Buch: A Second Collection

Titel: A Second Collection

Stichwort: Theologie bedarf der Philosophie: primärer, sekundärer Aspekt; 3 Grundfragen: erkenntnistheoretisch, epistemologisch, metaphysisch

Kurzinhalt: The primary need is for the theologian to know what he is doing when he is doing theology. To reach such knowledge three prior questions must be answered. First is the question of cognitional theory: What am I doing ...

Textausschnitt: 136a A second major influence has been philosophic. Catholic theology has been wedded to Aristotle. The beginnings of that wedding were auspicious enough. For medieval theology was doing two things when partly it accepted and partly it reinterpreted the Aristotelian corpus. On the one hand, it was providing itself with a conceptual system that would make it possible for it to work out coherent answers to its endless quaestiones. At the same time, it was christianizing the Greek and Arabic culture that was pouring into Western Europe and threatening to engulf its faith. But what once was achievement, at a later date proved to be an obstacle to vitality and development. Aristotelian thought is unacquainted not merely with the content but also with the nature of modern science. It is not equipped to distinguish and to relate to one another the natural sciences, the human sciences, philosophy, and theology. It is unable to provide the foundations for their proper functioning and collaboration. Its conceptual system in part is to be revised and in part to be replaced by notions drawn from modern philosophy and science. So it is that contemporary theologians are drawing upon personalist, phenomenological, existential, historical, and transcendental types of philosophic thought to find the conceptual tools needed for their own thinking and writing. The results are often eclectic rather than systematic and deeply based, and here I feel there is a real danger in an age when modernist subjectivism and relativism are becoming increasingly common. (Fs)

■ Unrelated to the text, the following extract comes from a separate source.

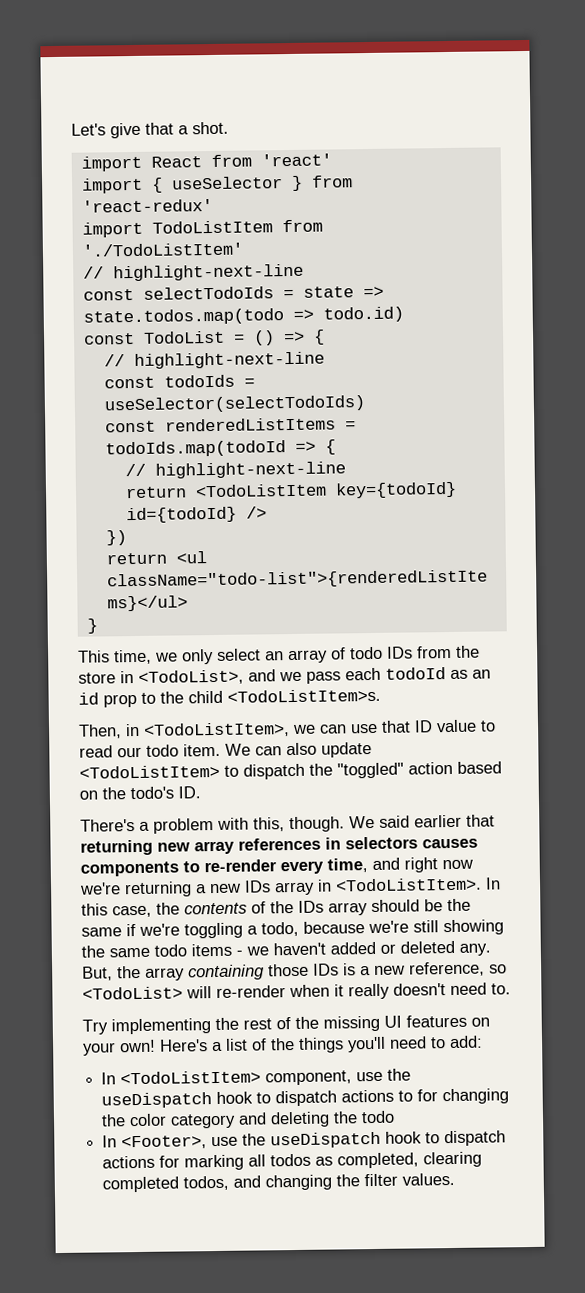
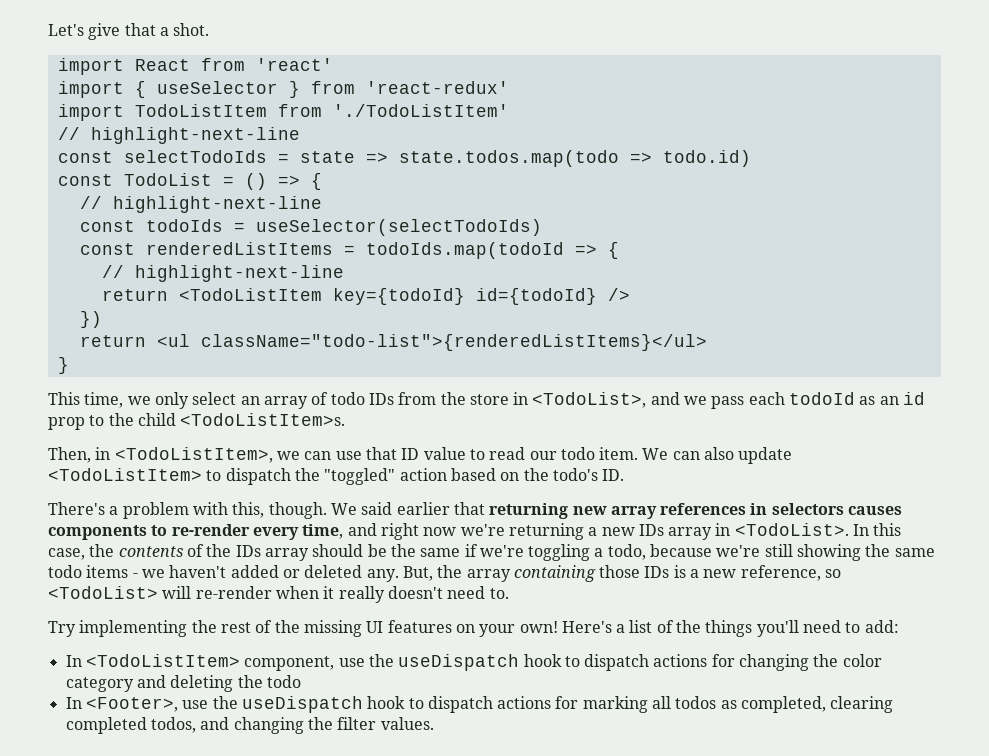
- We said earlier that returning new array references in selectors causes components to re-render every time, and right now we're returning a new IDs array in <TodoListItem>.
+ We said earlier that returning new array references in selectors causes components to re-render every time, and right now we're returning a new IDs array in <TodoList>.
- In <TodoListItem> component, use the useDispatch hook to dispatch actions to for changing the color category and deleting the todo
+ In <TodoListItem> component, use the useDispatch hook to dispatch actions for changing the color category and deleting the todo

137a Contemporary Catholic theology, then, not only is open to philosophic influence but profoundly needs philosophy. Here I must distinguish between primary and secondary aspects of that need. The theologian will want to be acquainted with Stoicism in reading Tertullian, with middle Platonism in reading Origen, with Neoplatonism in reading Augustine, with Aristotle, Avicenna, and Averroes in reading Aquinas, with Aquinas in reading subsequent theologians. But this need is secondary. It is a matter of acquiring the necessary background for particular tasks of interpretation. Again, it is through a study of the philosophers that the theologian will be introduced to philosophic questions, that he will reach answers relevant to his primary need, that he will learn to think and speak on the level of his age and culture. But again this is secondary. It is concerned with the pedagogy of meeting the primary need. It does not define the primary need itself. The primary need is for the theologian to know what he is doing when he is doing theology. To reach such knowledge three prior questions must be answered. First is the question of cognitional theory: What am I doing when I am knowing? Second is the question of epistemology: Why is doing that knowing? Third is the question of metaphysics: What do I know when I do it? To these three questions the theologian needs full, precise, and well-grounded answers. If he has those answers, his essential needs are met. If he does not reach those answers, then he will not know what he is doing, not merely when he reads philosophers but also when he does theology, when he is interpreting a text, when he is ascertaining a historical fact, when he is reconstructing a situation or mentality, when he moves beyond reason to faith, when he determines what is and what is not a matter of faith, when he seeks an understanding of the mysteries of faith, and when he concerns himself with the problem of communicating the faith to all men of all classes and of all cultures. Briefly, theologians have minds and use them, and they had best know what they are doing when they use them. Again, to put the matter historically, to follow Aquinas today is not to repeat Aquinas today, but to do for the twentieth century what Aquinas did for the thirteenth. As Aquinas baptized key elements in Greek and Arabic culture, so the contemporary Catholic philosopher and/or theologian has to effect a baptism of key elements in modern culture. (Fs) (notabene)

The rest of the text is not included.